═════ Input records

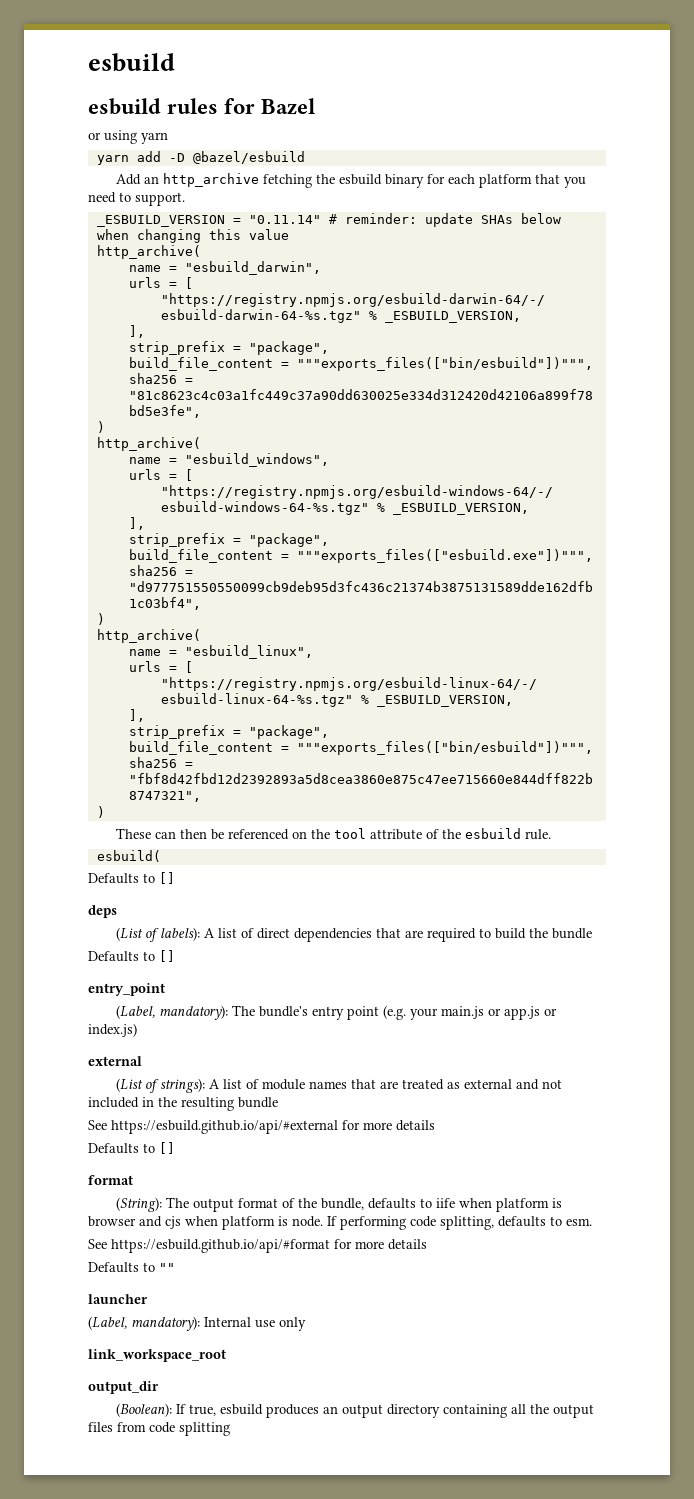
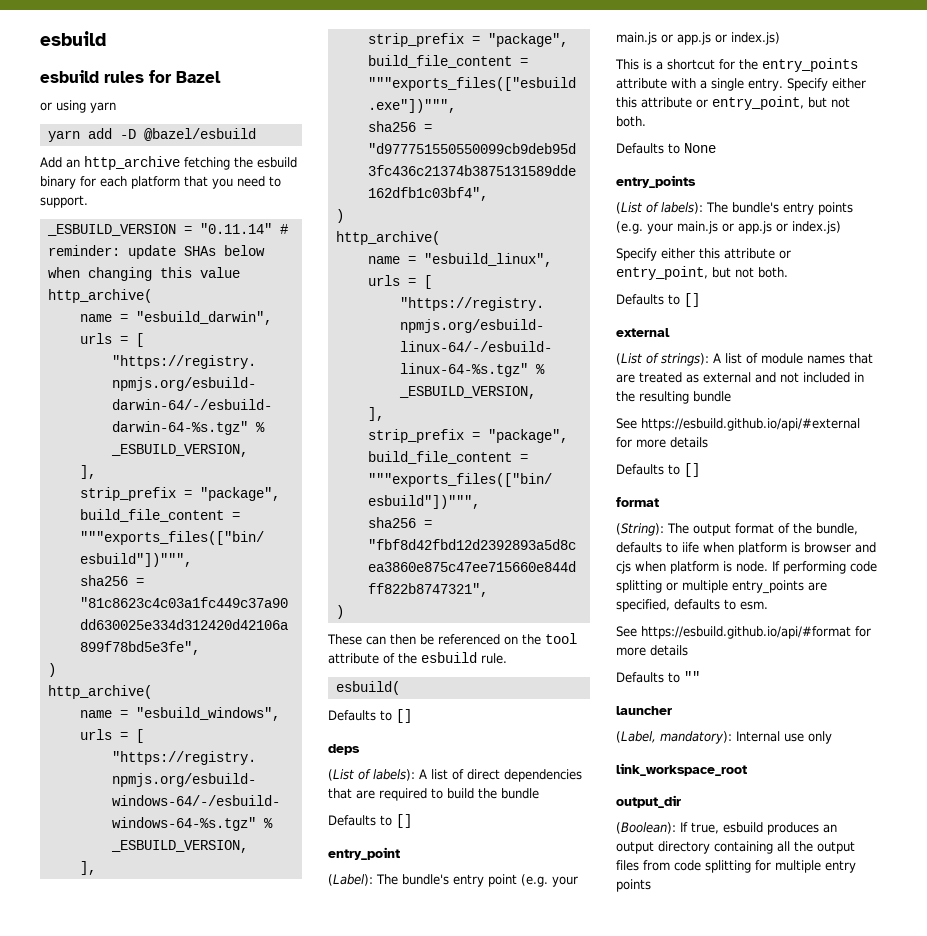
[115,1005,228,1020] (Label, mandatory): -> [328,874,373,886] (Label):
(137, 1030) none -> [615,58,858,72] [616,78,866,91] [616,96,850,110] [616,116,646,127] [616,143,716,154] [616,175,696,188] [616,202,853,215] [616,221,841,234] [616,248,791,261] [616,266,788,280] [616,293,700,307] // This is a shortcut for the entry_points attribute with a single entry. Specify either this attribute or entry_point, but not both. // Defaults to None // entry_points // (List of labels): The bundle's entry points (e.g. your main.js or app.js or index.js) // Specify either this attribute or entry_point, but not both. // Defaults to []
[440,1216,494,1230] splitting, -> [616,580,827,594] [616,599,670,612] splitting or multiple entry_points are specified,
(230, 1429) none -> [755,860,856,873] [616,879,651,892] for multiple entry points

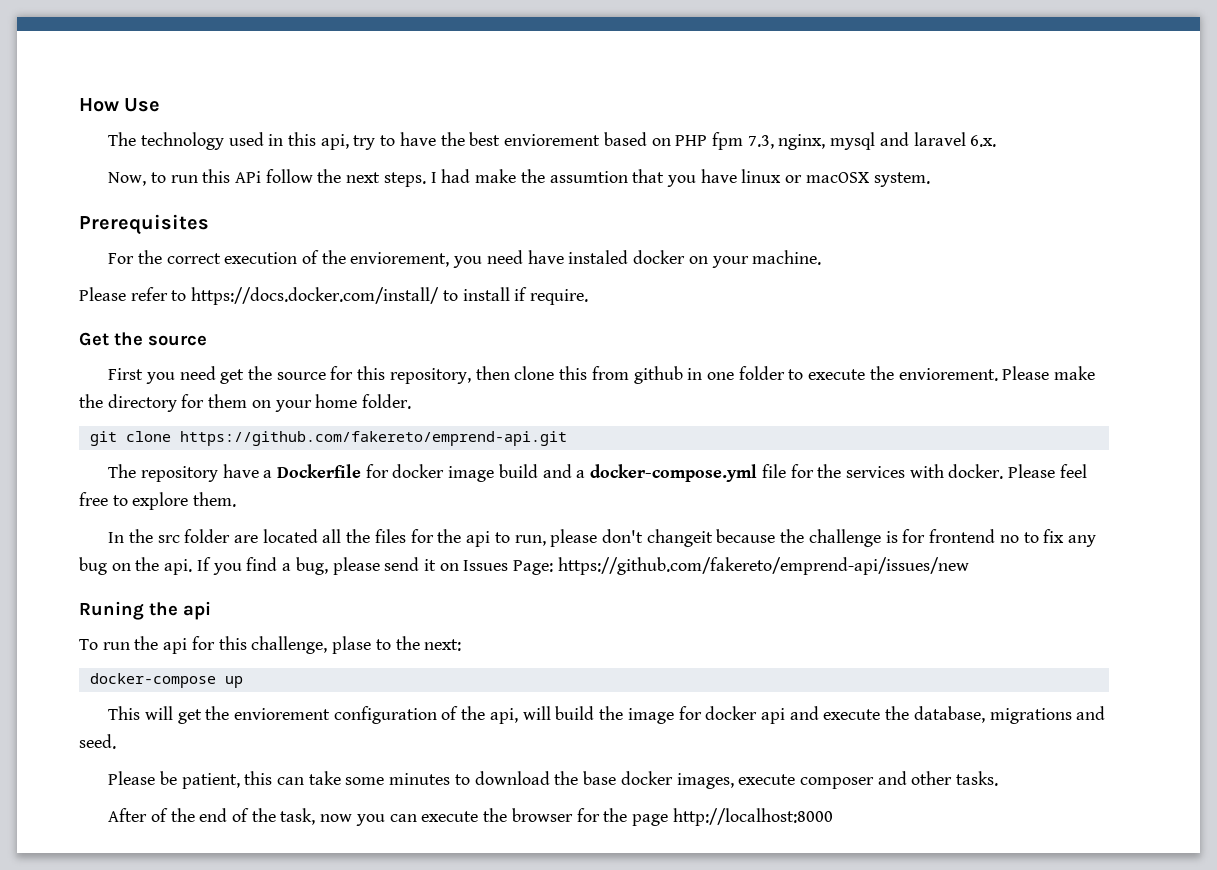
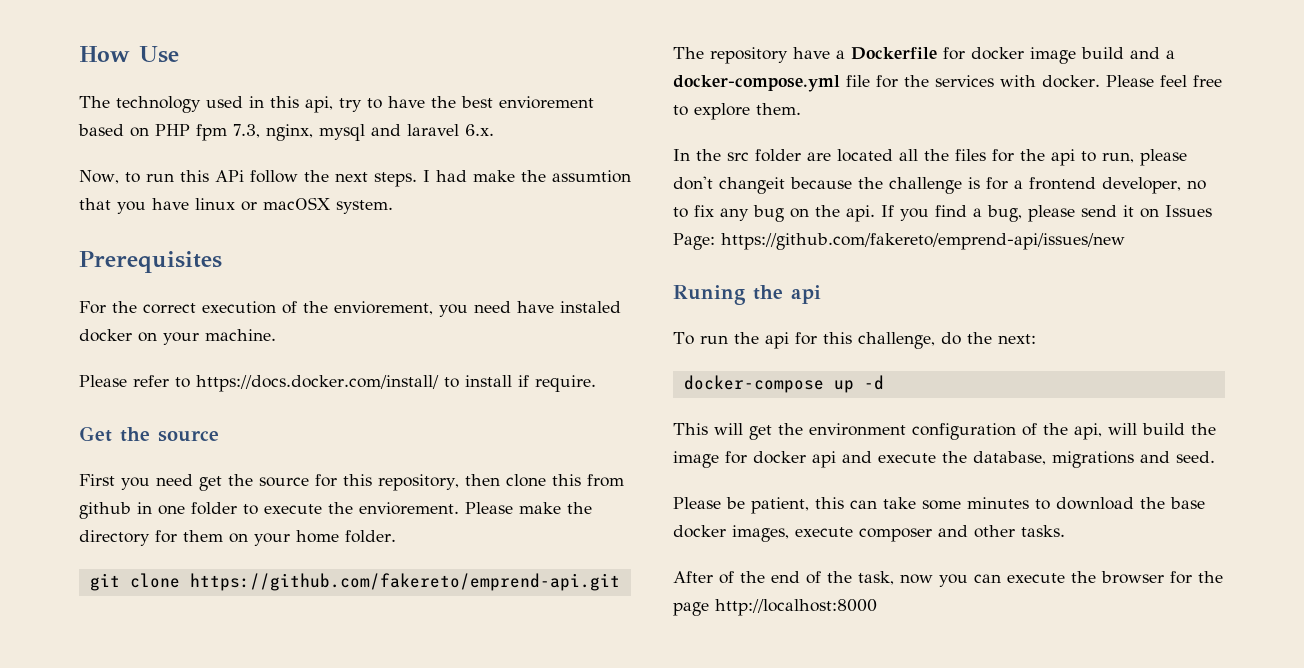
[929,529,996,543] frontend -> [1014,177,1181,194] a frontend developer,
[332,636,391,654] plase to -> [940,332,961,345] do
(243, 682) none -> [863,375,884,390] -d
[234,708,331,720] enviorement -> [809,423,906,436] environment

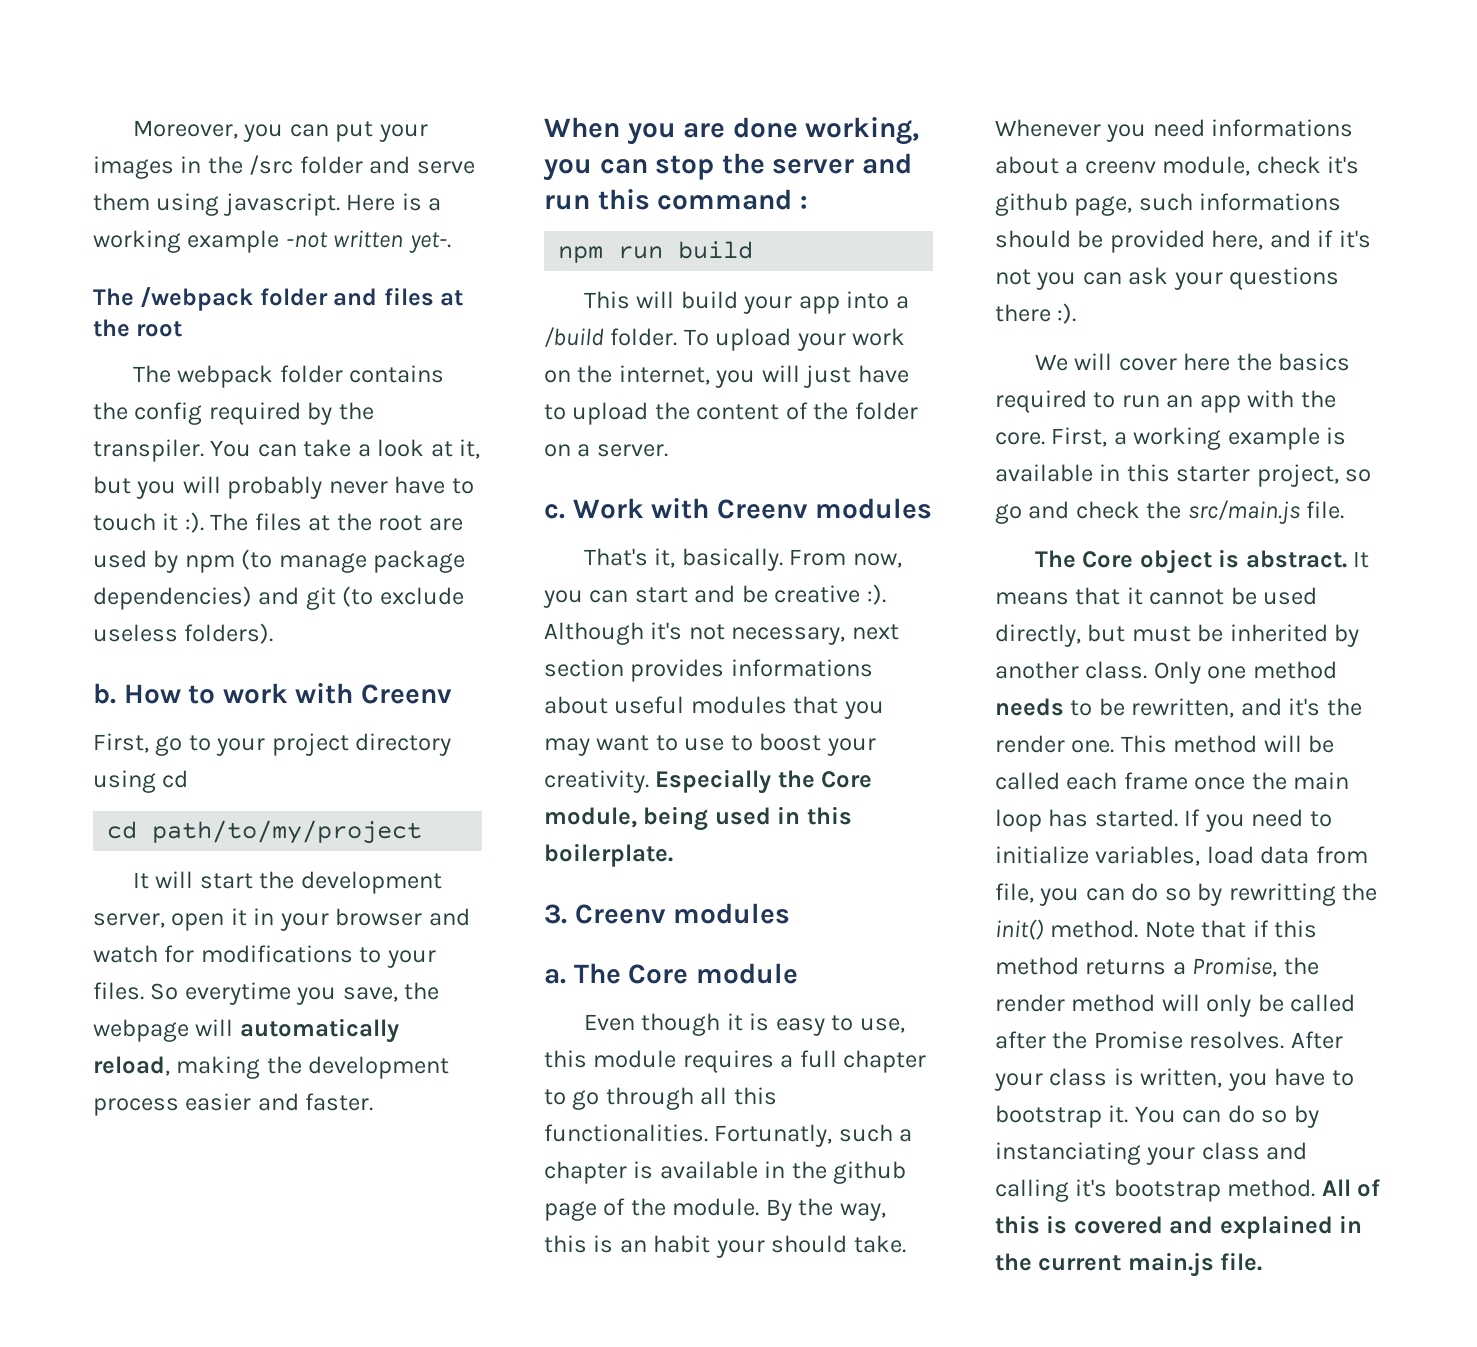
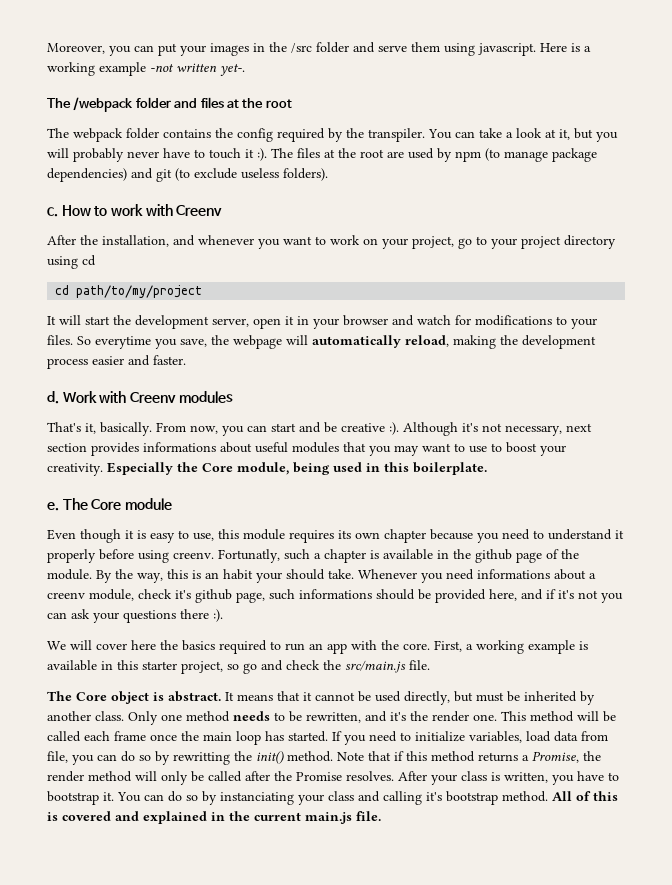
[93,683,116,704] b. -> [47,207,58,217] c.
[93,733,149,753] First, -> [47,235,454,249] After the installation, and whenever you want to work on your project,
[544,117,920,145] [544,153,912,181] [544,189,808,210] [558,241,754,263] [583,291,909,314] [544,327,906,351] [544,365,909,388] [544,402,918,425] [544,444,668,457] [544,504,565,519] When you are done working, you can stop the server and run this command : // npm run build // This will build your app into a /build folder. To upload your work on the internet, you will just have to upload the content of the folder on a server. // c. -> [47,391,59,404] d.
[544,903,791,924] [544,969,566,984] 3. Creenv modules // a. -> [47,502,59,511] e.
[780,1050,927,1073] [544,1087,777,1110] [544,1124,708,1142] a full chapter to go through all this functionalities. -> [338,529,624,543] [47,549,214,563] its own chapter because you need to understand it properly before using creenv.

══════════

How to complete this task: Give the listing above again word for word, without its pictures.

Your response:
[115,1005,228,1020] (Label, mandatory): -> [328,874,373,886] (Label):
(137, 1030) none -> [615,58,858,72] [616,78,866,91] [616,96,850,110] [616,116,646,127] [616,143,716,154] [616,175,696,188] [616,202,853,215] [616,221,841,234] [616,248,791,261] [616,266,788,280] [616,293,700,307] // This is a shortcut for the entry_points attribute with a single entry. Specify either this attribute or entry_point, but not both. // Defaults to None // entry_points // (List of labels): The bundle's entry points (e.g. your main.js or app.js or index.js) // Specify either this attribute or entry_point, but not both. // Defaults to []
[440,1216,494,1230] splitting, -> [616,580,827,594] [616,599,670,612] splitting or multiple entry_points are specified,
(230, 1429) none -> [755,860,856,873] [616,879,651,892] for multiple entry points

[929,529,996,543] frontend -> [1014,177,1181,194] a frontend developer,
[332,636,391,654] plase to -> [940,332,961,345] do
(243, 682) none -> [863,375,884,390] -d
[234,708,331,720] enviorement -> [809,423,906,436] environment

[93,683,116,704] b. -> [47,207,58,217] c.
[93,733,149,753] First, -> [47,235,454,249] After the installation, and whenever you want to work on your project,
[544,117,920,145] [544,153,912,181] [544,189,808,210] [558,241,754,263] [583,291,909,314] [544,327,906,351] [544,365,909,388] [544,402,918,425] [544,444,668,457] [544,504,565,519] When you are done working, you can stop the server and run this command : // npm run build // This will build your app into a /build folder. To upload your work on the internet, you will just have to upload the content of the folder on a server. // c. -> [47,391,59,404] d.
[544,903,791,924] [544,969,566,984] 3. Creenv modules // a. -> [47,502,59,511] e.
[780,1050,927,1073] [544,1087,777,1110] [544,1124,708,1142] a full chapter to go through all this functionalities. -> [338,529,624,543] [47,549,214,563] its own chapter because you need to understand it properly before using creenv.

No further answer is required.